**DATA LISTING**
####################

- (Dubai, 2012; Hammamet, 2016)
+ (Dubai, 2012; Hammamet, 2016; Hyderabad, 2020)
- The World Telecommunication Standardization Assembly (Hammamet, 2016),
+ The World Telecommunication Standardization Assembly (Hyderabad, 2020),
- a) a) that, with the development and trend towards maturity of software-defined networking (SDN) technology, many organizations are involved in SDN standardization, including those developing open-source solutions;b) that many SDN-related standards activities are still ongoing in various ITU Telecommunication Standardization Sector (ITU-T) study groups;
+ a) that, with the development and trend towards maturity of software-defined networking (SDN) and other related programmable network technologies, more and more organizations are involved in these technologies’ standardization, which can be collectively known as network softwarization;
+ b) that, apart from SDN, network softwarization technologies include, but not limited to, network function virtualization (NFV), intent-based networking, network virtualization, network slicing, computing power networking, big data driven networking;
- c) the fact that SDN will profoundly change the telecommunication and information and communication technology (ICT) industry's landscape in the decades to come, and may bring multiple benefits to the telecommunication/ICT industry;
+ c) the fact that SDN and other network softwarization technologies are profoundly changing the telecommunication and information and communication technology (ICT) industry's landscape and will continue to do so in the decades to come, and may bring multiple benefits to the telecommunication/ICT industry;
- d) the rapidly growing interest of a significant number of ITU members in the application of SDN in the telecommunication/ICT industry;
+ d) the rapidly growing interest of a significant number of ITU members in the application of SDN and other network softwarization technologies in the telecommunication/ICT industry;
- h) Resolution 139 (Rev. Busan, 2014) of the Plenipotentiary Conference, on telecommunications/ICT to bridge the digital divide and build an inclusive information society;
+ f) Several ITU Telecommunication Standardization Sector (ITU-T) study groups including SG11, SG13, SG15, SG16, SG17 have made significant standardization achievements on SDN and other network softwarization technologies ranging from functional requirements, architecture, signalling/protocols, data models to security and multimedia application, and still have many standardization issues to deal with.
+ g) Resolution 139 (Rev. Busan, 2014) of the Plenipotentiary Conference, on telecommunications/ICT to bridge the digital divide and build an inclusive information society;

####################

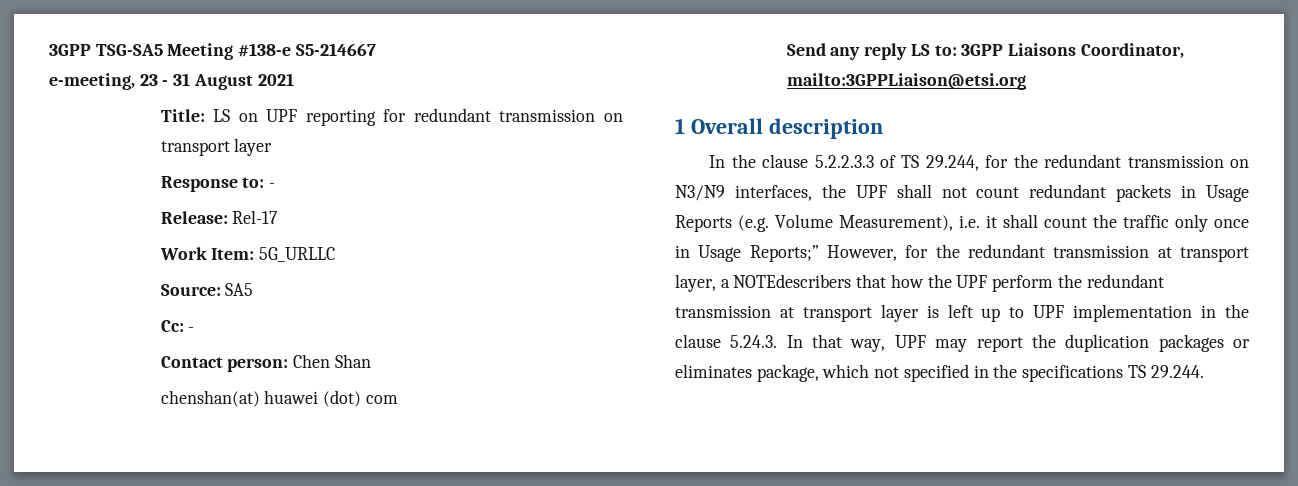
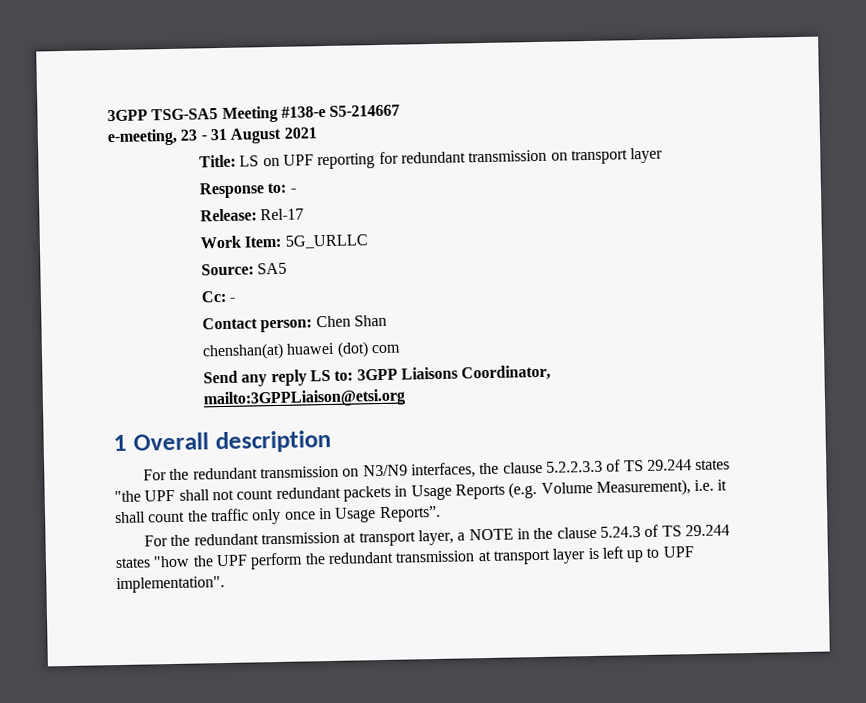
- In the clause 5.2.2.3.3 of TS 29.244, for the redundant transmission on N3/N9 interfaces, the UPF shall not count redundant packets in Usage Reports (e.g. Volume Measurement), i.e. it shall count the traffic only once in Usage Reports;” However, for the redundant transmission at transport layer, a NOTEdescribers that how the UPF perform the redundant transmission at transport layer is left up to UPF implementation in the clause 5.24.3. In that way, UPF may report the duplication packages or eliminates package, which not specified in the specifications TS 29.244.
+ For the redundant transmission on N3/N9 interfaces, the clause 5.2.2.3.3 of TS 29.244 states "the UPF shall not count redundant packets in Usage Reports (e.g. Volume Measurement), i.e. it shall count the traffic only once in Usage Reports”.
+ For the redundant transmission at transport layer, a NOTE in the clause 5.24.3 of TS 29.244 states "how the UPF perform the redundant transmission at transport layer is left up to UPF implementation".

####################

**ACTIVITY**
Copy out each line of the records where the string "many" appears.

**TASK OUTPUT**
- a) a) that, with the development and trend towards maturity of software-defined networking (SDN) technology, many organizations are involved in SDN standardization, including those developing open-source solutions;b) that many SDN-related standards activities are still ongoing in various ITU Telecommunication Standardization Sector (ITU-T) study groups;
+ f) Several ITU Telecommunication Standardization Sector (ITU-T) study groups including SG11, SG13, SG15, SG16, SG17 have made significant standardization achievements on SDN and other network softwarization technologies ranging from functional requirements, architecture, signalling/protocols, data models to security and multimedia application, and still have many standardization issues to deal with.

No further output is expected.